Your children will do more of what they see you do than what you tell them to do. If you allow a totally strange person, or even a friend or relative, to have this kind of influence over your children, they will become more of them than you!
Sometimes it’s not a downright awful situation if this happens, but that’s only when such a person is of remarkable integrity and character. If it is the other way around, then may God help you recognize and regain control before it is too late!
(2) Your experience and Godly counsel will save your children from avoidable calamities, heartaches, and distractions.
When your children see you as their number one mentor, friend, and confidant, it helps you stay one step ahead of anything the enemy could be trying to use to trap and destroy them. You will be able to guide and wisely instruct them, and even influence the type of friends they choose too.
Getting this right in your children’s formative years and early adolescence means that your primary work is halfway done, and you shouldn’t have too much to worry about as they age and mature in life.
The rest of your duty is to uphold them on prayers constantly, and they will turn out great eventually.

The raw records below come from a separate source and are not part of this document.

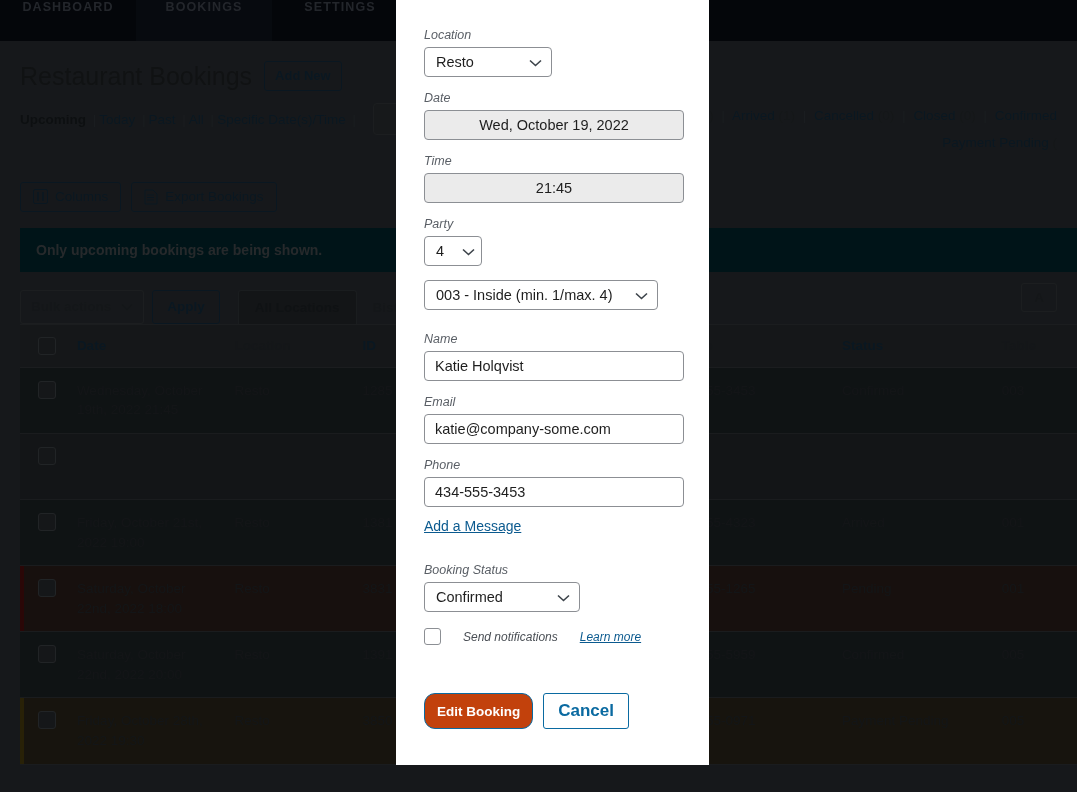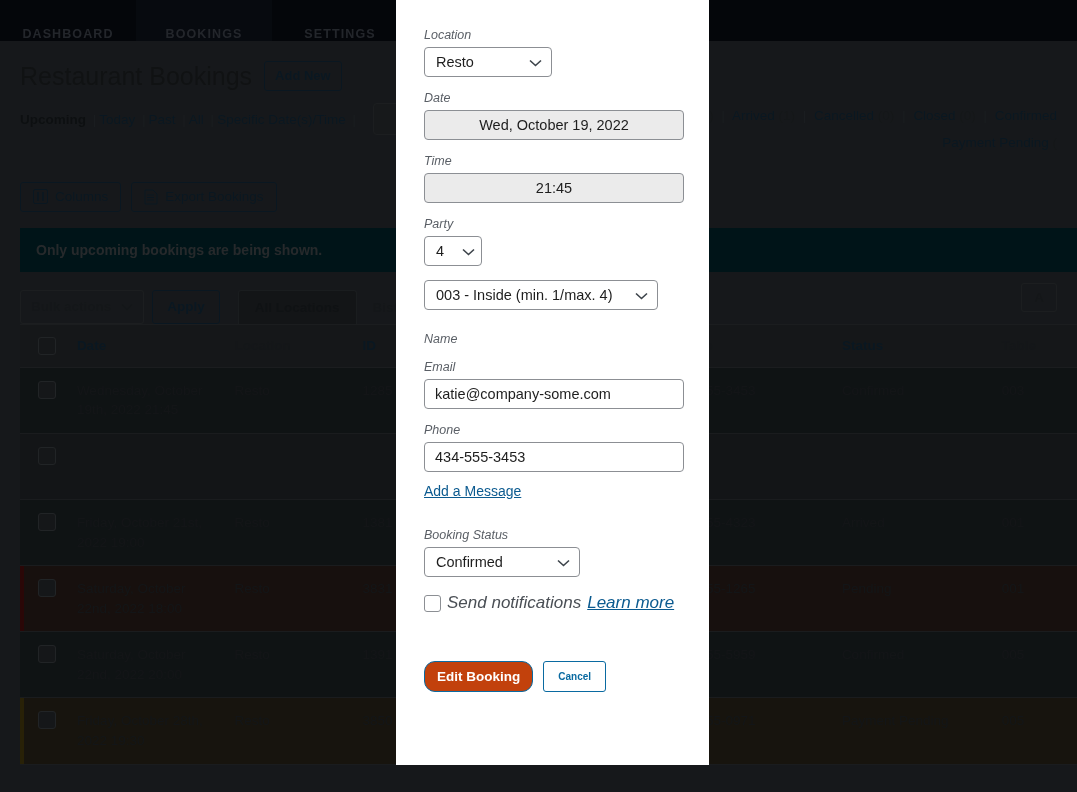"DASHBOARD" .adminbar-tab { align-items: flex-end -> flex-start }
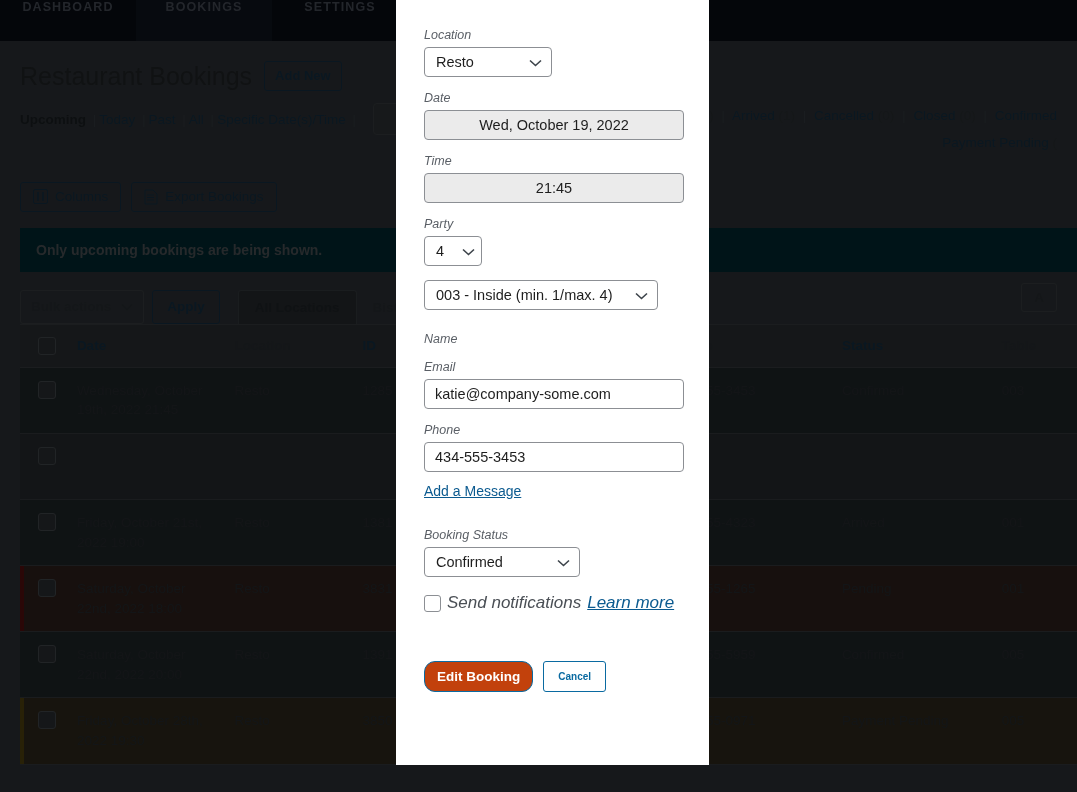"Katie Holqvist" div.inp { html: none -> <div> <span>Katie Holqvist</span> </div> }
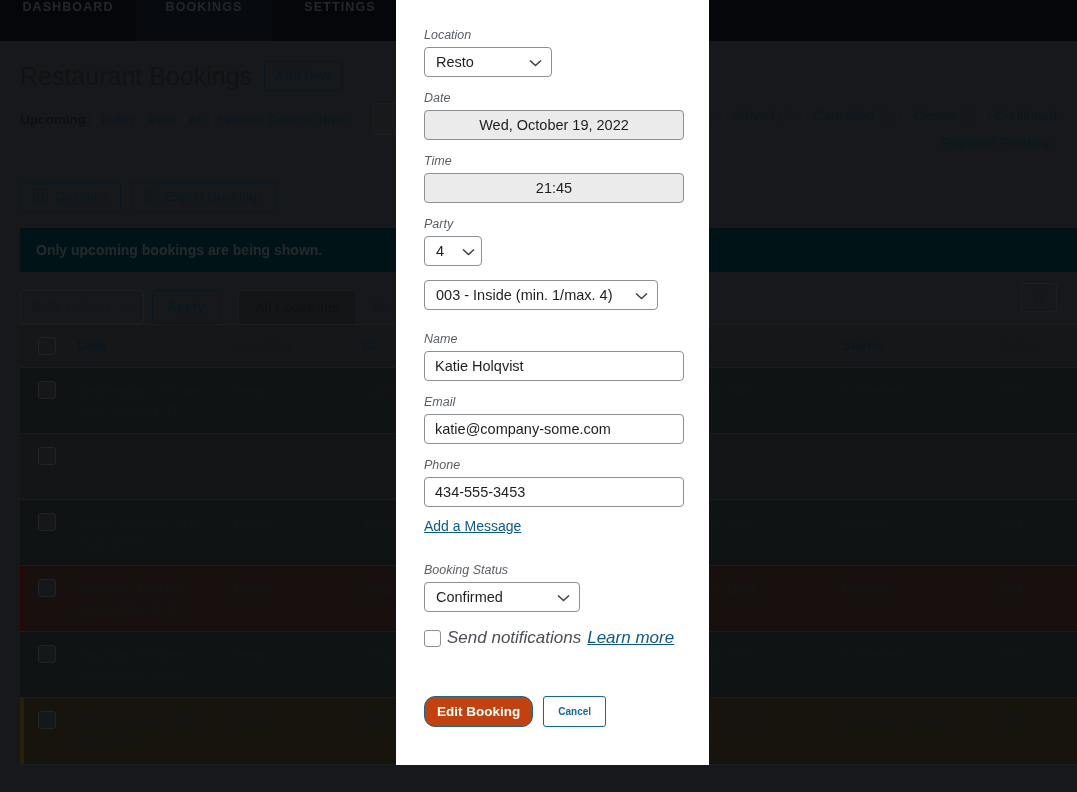"Send notifications" .notif-row { font-size: 17px -> 12px; gap: 6px -> 22px }
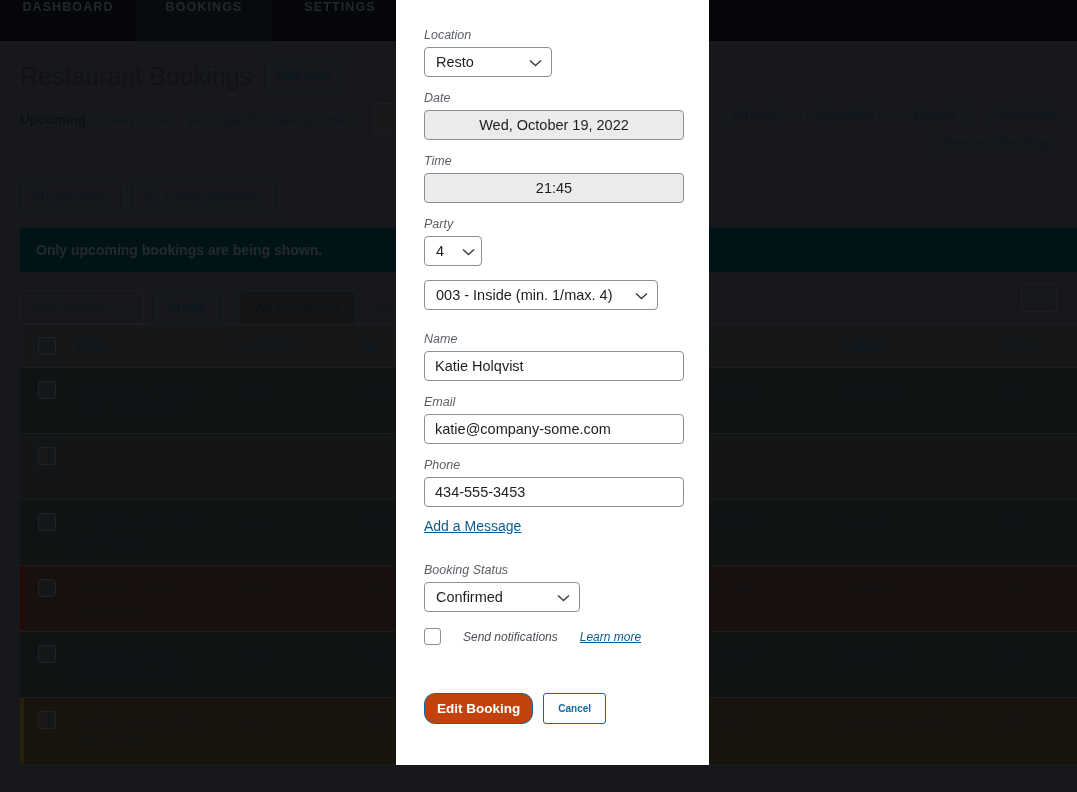"Cancel" .btn-secondary { font-size: 10px -> 17px }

(3) Doing this helps to protect them from sexual, physical, and mental abusers too. Many things can happen to a child within the period they spend in school and even while they commute to and from there daily.
Building this kind of relationship with your children will help make them very accessible and comfortable enough to open up to you about anything they’re facing.
Above all, always lead by an excellent example in your home and anywhere you are, and your children will follow suit and turn out right too. Who knows? You may also experience a surreal moment like this one shared between Judge Ketanji and her daughter here, too, one day.
May God continue to grant us wisdom and power to lead and protect the children HE has blessed us with…Amen!